(Structured diff data)
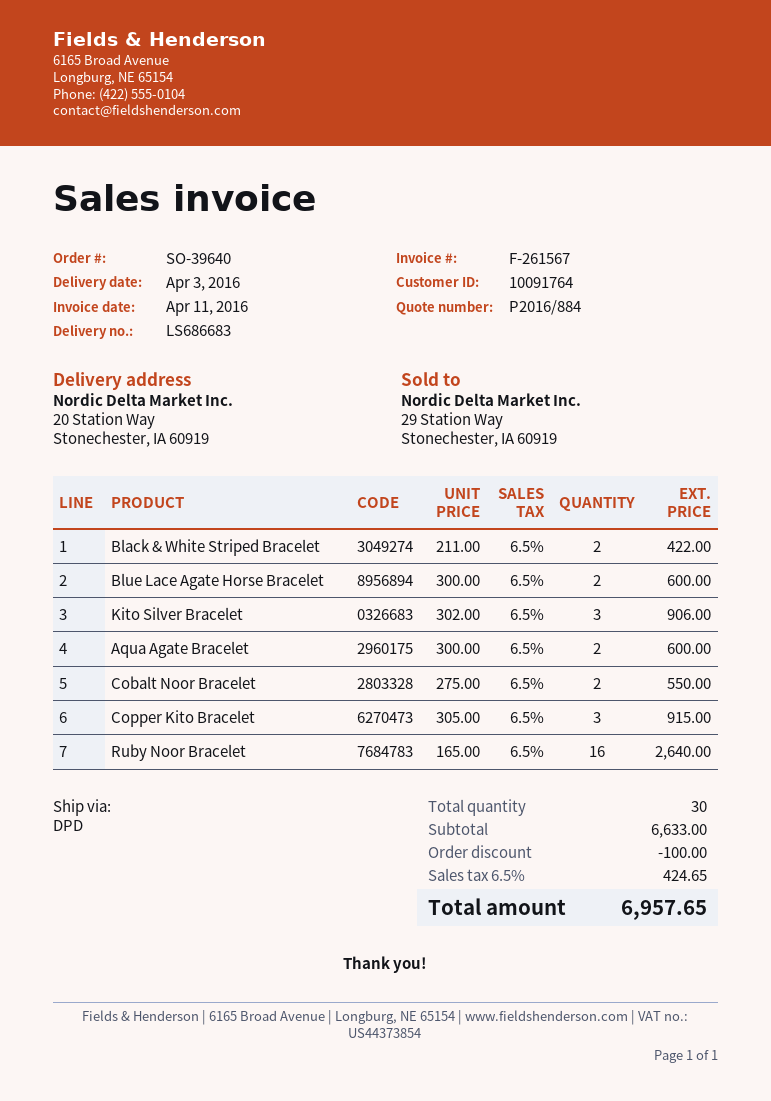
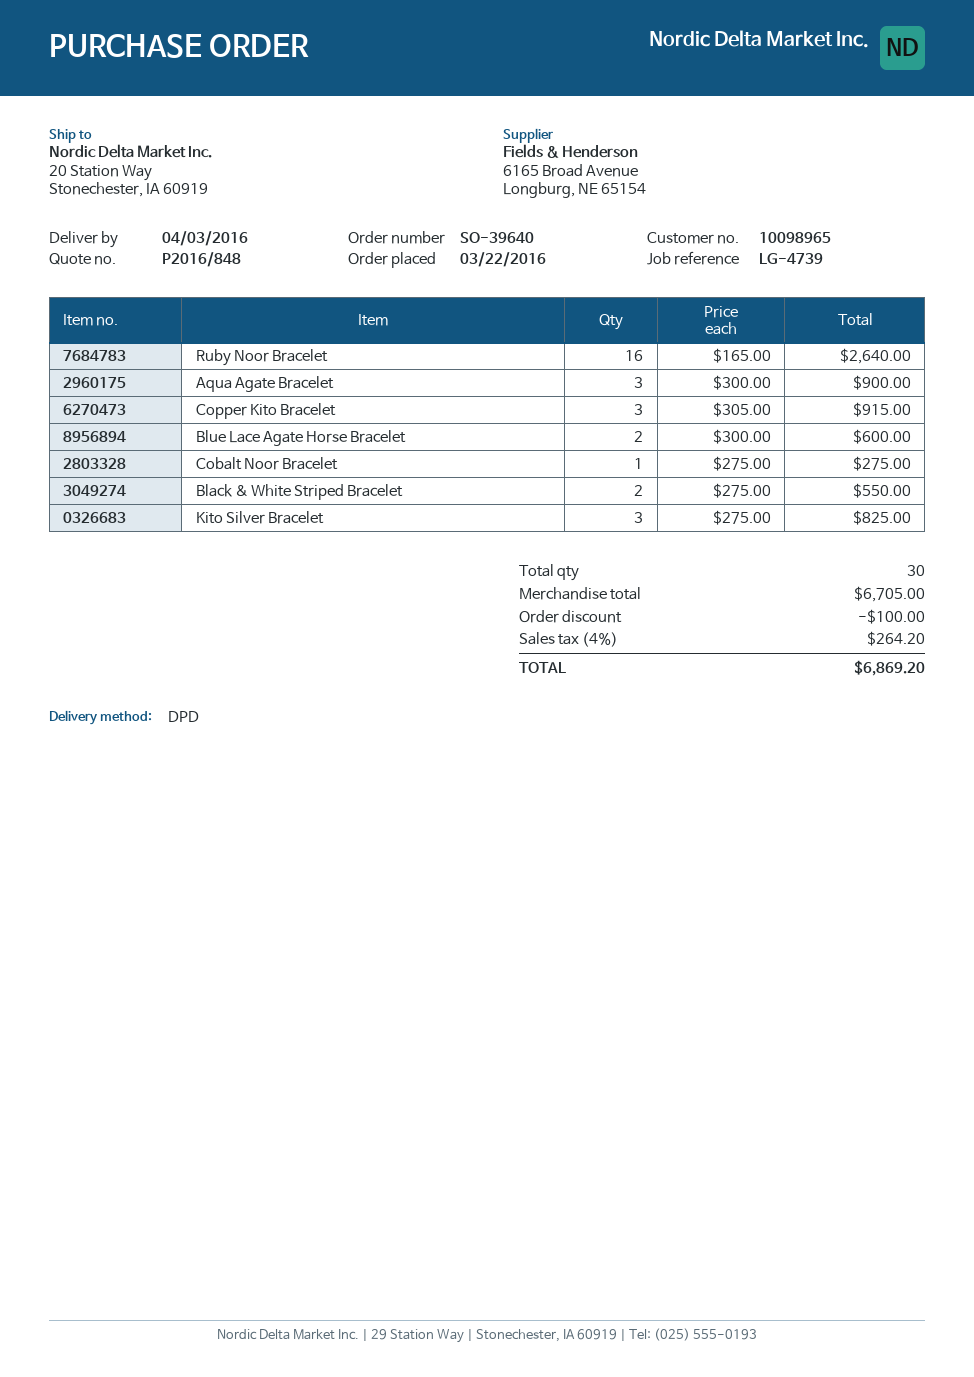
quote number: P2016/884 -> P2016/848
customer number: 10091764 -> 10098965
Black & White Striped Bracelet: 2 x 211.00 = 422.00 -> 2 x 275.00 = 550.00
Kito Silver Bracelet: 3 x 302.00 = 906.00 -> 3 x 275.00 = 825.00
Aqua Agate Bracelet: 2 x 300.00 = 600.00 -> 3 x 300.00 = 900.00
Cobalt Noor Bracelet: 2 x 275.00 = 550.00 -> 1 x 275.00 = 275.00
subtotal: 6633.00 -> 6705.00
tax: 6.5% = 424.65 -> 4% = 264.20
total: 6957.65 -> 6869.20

• [WHAT YOU SHOULD DO]: Please print each entry exactly as given and keep pictures out of it.

• [THE ANSWER]:
quote number: P2016/884 -> P2016/848
customer number: 10091764 -> 10098965
Black & White Striped Bracelet: 2 x 211.00 = 422.00 -> 2 x 275.00 = 550.00
Kito Silver Bracelet: 3 x 302.00 = 906.00 -> 3 x 275.00 = 825.00
Aqua Agate Bracelet: 2 x 300.00 = 600.00 -> 3 x 300.00 = 900.00
Cobalt Noor Bracelet: 2 x 275.00 = 550.00 -> 1 x 275.00 = 275.00
subtotal: 6633.00 -> 6705.00
tax: 6.5% = 424.65 -> 4% = 264.20
total: 6957.65 -> 6869.20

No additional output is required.